Single error correction (SEC) codes are the ones most commonly used to protect standard memories and circuits [2] , while more sophisticated codes are used in critical applications such as space [3] . The main reason for this is that SEC codes can be encoded or decoded with simple circuitry and require a low number of redundant bits. SEC codes can correct a single bit error per block. For memory protection, SEC codes are commonly extended to also detect double errors. In this case, the codes are known as SEC double error detection (SEC-DED) codes [4] .
A classical type of SEC codes is Hamming codes that can be constructed in a simple way [5] . Hamming codes can also be extended with a parity bit to obtain a SEC-DED code. More sophisticated SEC-DED codes have also been proposed as, for example, the ones described in [4] , [6] , and [7] . In those cases, the number of redundant bits is kept to the lowest achievable value, and the different codes optimize the area and delay of the encoder and decoder or the detection of triple errors. This is a reasonable approach for memories as the number of redundant bits has a direct impact on memory size.
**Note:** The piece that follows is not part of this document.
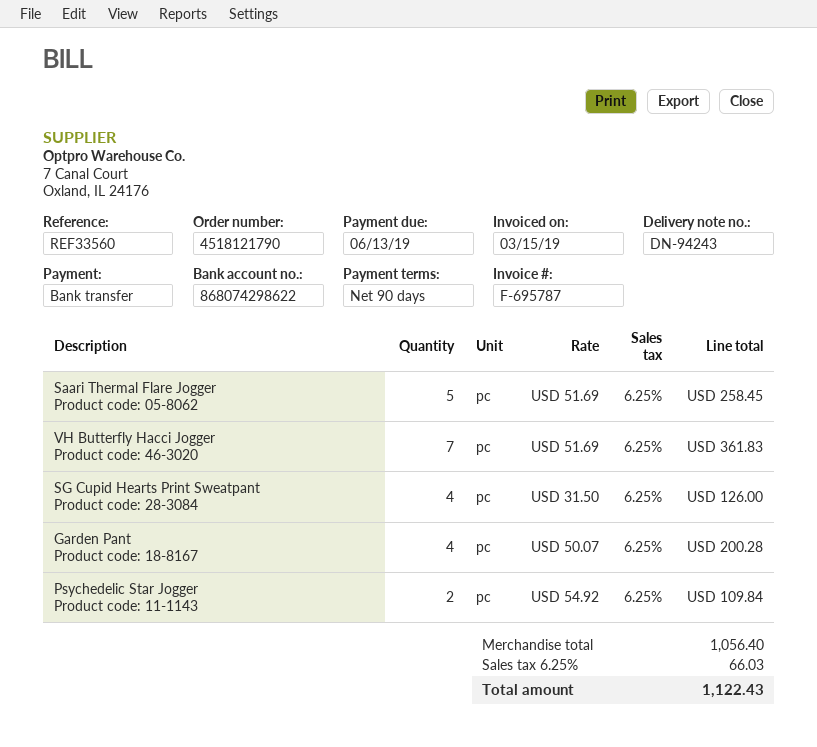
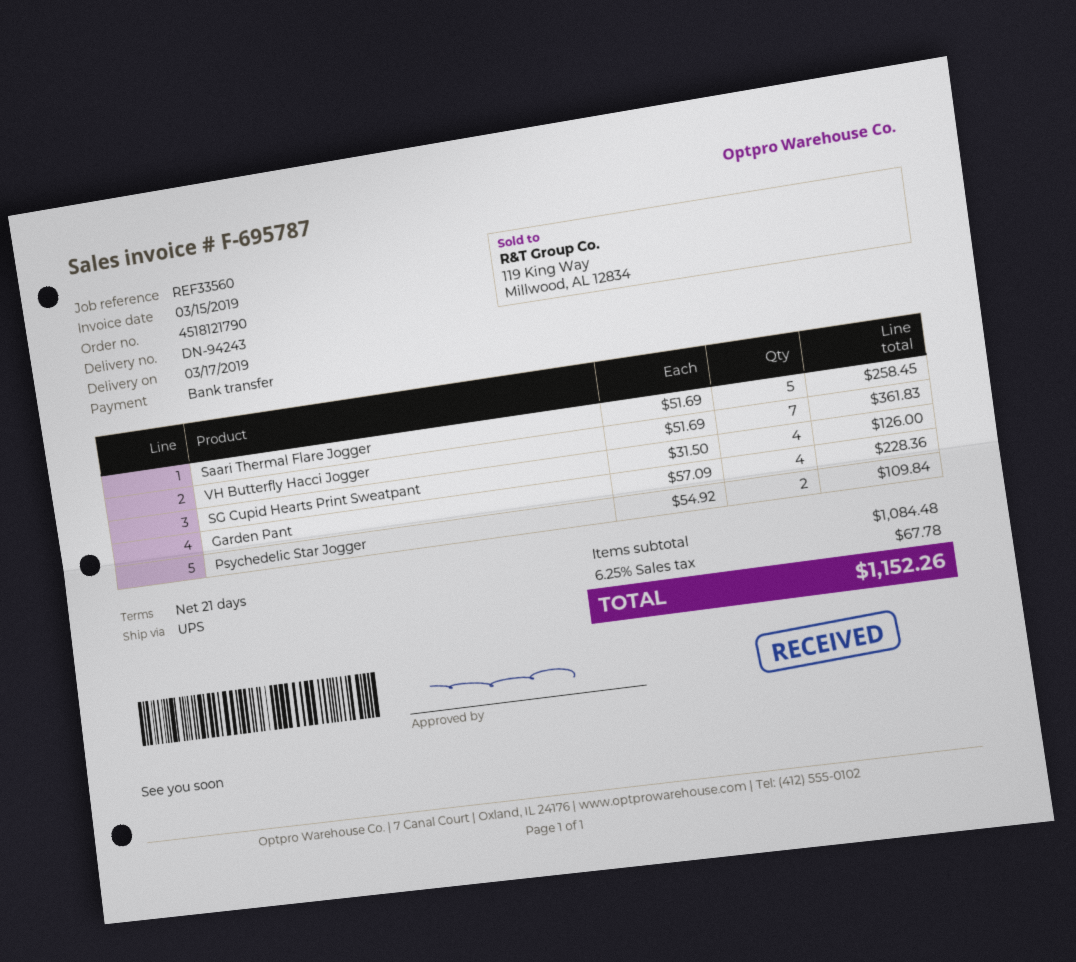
payment terms: 90 days -> 21 days
Garden Pant: 4 x 50.07 = 200.28 -> 4 x 57.09 = 228.36
subtotal: 1056.40 -> 1084.48
tax: 6.25% = 66.03 -> 6.25% = 67.78
total: 1122.43 -> 1152.26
As technology scales, soft errors also become an issue for registers used in digital circuits. SEC codes can also be used to protect those registers that may store, for example, the state of a finite state machine or data-path values in an arithmetic circuit. In those cases, the design constraints for the SEC code are different than in memories. For example, in circuits minimizing the encoding and decoding delay may be the most critical aspect. The impact on area is also different, as the redundant bits are only added to the register being protected such that their cost can be lower than that of the encoding and decoding circuitry. In memories, since the redundant bits are added to each word, their overall cost commonly has the largest impact on area. Another difference is that in memories it can be useful to correct errors on the parity bits when decoding. This is the case, for example, when scrubbing is used to periodically remove errors to prevent their accumulation [8] . In registers, the correction of parity bits has little interest as the register contents are in many cases updated frequently and the input data comes from other circuit elements. In spite of these differences, the SEC or SEC-DED codes that have been used or designed to protect memories are also used in registers. This clearly suggests the interest of designing SEC codes that are targeted to the needs of registers.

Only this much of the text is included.